Tasks extraction is based on ontologies obtained from the OWL 2 EL classification
track of the 2015 OWL Reasoner Evaluation (ORE) competition.
The datasets can be downloaded from https://zenodo.org/record/18578#.XlekOBdG2L4

Ontologies used in the experiments are located in el/classification/


### el-extract_tasks.sh
This script is used to extract explanation tasks from a collection of ontologies.
It uses two files, el-processed.txt and el-exceptions.txt, to keep track of which
ontologies have already been processed and for which an exception was thrown,
respectively, in case the script is interrupted and needs to be resumed later.
The output format of the tasks is a custom JSON format for storing proofs as
collections of inference steps (tasks are viewed as single-step proofs from a
justification to a conclusion). Tasks are unique up to renaming of concept and
role names and use anonymized names like A,B,...,r,s,... etc.

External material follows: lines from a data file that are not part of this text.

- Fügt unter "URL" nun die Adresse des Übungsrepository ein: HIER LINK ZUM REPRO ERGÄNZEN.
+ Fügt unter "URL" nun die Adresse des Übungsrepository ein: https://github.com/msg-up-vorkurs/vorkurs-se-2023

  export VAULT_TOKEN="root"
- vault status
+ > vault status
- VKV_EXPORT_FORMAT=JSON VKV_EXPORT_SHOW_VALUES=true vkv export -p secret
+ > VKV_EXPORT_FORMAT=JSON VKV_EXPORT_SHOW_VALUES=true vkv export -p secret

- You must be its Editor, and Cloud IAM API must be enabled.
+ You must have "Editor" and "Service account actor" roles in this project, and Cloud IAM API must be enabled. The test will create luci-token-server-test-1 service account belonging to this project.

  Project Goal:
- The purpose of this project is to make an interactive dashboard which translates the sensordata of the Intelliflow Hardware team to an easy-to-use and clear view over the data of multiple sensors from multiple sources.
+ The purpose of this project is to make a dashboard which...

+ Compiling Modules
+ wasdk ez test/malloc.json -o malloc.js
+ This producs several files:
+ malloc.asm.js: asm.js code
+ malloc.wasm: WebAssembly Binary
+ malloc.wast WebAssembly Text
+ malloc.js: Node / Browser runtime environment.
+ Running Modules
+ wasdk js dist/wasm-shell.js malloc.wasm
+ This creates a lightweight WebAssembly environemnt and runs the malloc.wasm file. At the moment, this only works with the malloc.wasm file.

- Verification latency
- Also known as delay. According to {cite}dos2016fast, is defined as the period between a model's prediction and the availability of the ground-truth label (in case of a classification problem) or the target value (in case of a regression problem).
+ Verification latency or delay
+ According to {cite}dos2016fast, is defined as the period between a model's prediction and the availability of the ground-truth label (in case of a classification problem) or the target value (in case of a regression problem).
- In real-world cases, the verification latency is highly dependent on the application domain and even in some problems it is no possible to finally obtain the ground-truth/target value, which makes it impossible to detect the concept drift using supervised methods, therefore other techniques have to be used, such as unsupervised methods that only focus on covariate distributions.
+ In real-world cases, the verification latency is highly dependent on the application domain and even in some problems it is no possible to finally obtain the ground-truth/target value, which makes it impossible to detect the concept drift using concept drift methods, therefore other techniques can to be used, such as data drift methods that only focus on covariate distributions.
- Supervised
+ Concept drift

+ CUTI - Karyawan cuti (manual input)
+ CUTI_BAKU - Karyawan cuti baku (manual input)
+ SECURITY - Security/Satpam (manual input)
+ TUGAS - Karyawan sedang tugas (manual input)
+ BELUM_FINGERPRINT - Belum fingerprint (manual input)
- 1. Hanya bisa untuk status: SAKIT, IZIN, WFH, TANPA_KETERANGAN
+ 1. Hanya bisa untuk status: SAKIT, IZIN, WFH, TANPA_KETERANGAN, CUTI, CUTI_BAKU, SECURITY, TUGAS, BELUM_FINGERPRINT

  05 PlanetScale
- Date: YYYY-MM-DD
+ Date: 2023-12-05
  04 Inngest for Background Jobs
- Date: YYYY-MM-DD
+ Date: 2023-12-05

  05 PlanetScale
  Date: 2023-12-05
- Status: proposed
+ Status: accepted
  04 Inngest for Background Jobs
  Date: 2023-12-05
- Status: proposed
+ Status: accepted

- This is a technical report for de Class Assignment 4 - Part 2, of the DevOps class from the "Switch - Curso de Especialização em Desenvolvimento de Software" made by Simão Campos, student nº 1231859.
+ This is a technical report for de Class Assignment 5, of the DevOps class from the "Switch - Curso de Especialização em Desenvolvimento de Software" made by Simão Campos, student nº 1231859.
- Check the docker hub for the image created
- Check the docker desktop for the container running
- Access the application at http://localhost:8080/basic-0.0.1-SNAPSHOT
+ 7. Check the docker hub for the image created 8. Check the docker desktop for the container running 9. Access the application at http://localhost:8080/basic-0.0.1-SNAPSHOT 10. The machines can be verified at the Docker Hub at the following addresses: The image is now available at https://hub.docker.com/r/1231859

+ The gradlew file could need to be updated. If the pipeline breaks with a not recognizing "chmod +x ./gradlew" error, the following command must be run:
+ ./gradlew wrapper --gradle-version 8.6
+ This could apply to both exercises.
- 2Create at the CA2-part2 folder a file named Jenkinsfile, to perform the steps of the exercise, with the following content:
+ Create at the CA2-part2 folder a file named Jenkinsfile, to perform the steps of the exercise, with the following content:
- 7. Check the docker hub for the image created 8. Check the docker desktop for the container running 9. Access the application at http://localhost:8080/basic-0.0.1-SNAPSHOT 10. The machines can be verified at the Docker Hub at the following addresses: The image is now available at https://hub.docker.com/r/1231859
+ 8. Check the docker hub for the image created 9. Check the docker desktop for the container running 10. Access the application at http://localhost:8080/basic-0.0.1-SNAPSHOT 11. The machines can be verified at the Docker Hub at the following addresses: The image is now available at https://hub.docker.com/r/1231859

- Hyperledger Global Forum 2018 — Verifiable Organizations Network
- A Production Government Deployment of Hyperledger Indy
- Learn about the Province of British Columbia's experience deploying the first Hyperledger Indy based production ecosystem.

Input: el/classification/*.owl
       el-processed.txt (list of processed ontologies)
       el-exceptions.txt (list of thrown exceptions, will be skipped next time)
       el-tasks/taskXXXXX.json (tasks extracted in previous run of the script)
Output: el-tasks/taskYYYYY.json (merged tasks)
        el-tasks/numbYYYYY.txt (number of occurrences of taskXXXXX in input)


### el-generate_???.sh
These 3 scripts generate proofs for the explanation tasks, where ??? can be
either ELK, LETHE, or FAME.

Input: el-tasks/taskXXXXX.json
Output: el-proofs-???/proofXXXXX.json


### el-unique_elk.sh
This script extracts unique proofs from the derivation structures extracted from
ELK in the previous step.

Input: el-proofs-ELK/proofXXXXX.json
Output: el-proofs-ELK/unique/proofXXXXX.json (hypergraphs)
        el-proofs-ELK/trees/proofXXXXX.json (trees)
        el-proofs-ELK/unique/times.csv (average runtime in ms for each proof)
        el-proofs-ELK/trees/times.csv


### el-extract_rules.sh
This script extracts all 'rules' that are used throughout any of the generated
proofs, i.e. unique inference steps up to renaming of concept and role names.

Input: el-proofs-*/proofXXXXX.json
       el-rules/ruleYYYYY.json (potentially already extracted rules)
Output: el-rules/ruleYYYYY.json (merged with existing rules)
        el-rules/numbYYYYY.txt (number of occurrences of ruleYYYYY in input)


### el-rules_stats.sh and el-proofs_stats.sh
These script compute statistics for the generated rules and proofs and write
them into CSV files (also for the 'unique' and 'trees' subfolders).

Input: el-proofs-*/proofXXXXX.json
       el-tasks/taskXXXXX.json (used for checking correctness of each proof)
       el-rules/ruleYYYYY.json
Output: el-proofs-*/stats.csv
        el-rules/stats.csv


### el-rules_images.sh and el-proofs_images.sh
These script generate PNG images for all rules and proofs (also for the
'unique' and 'trees' subfolders).

Input: el-proofs-*/proofXXXXX.json
       el-rules/ruleYYYYY.json
Output: el-proofs-*/proofXXXXX.png
        el-rules/ruleYYYYY.png


### el-proofs_charts.sh
This scripts generates some charts from the extracted statistics.

Input: el-proofs-ELK/unique/stats.csv
       el-proofs-FAME/stats.csv
       el-proofs-LETHE/stats.csv
Output: el-charts/???.csv & ???.txt ???.pdf (chart data, labels, and output)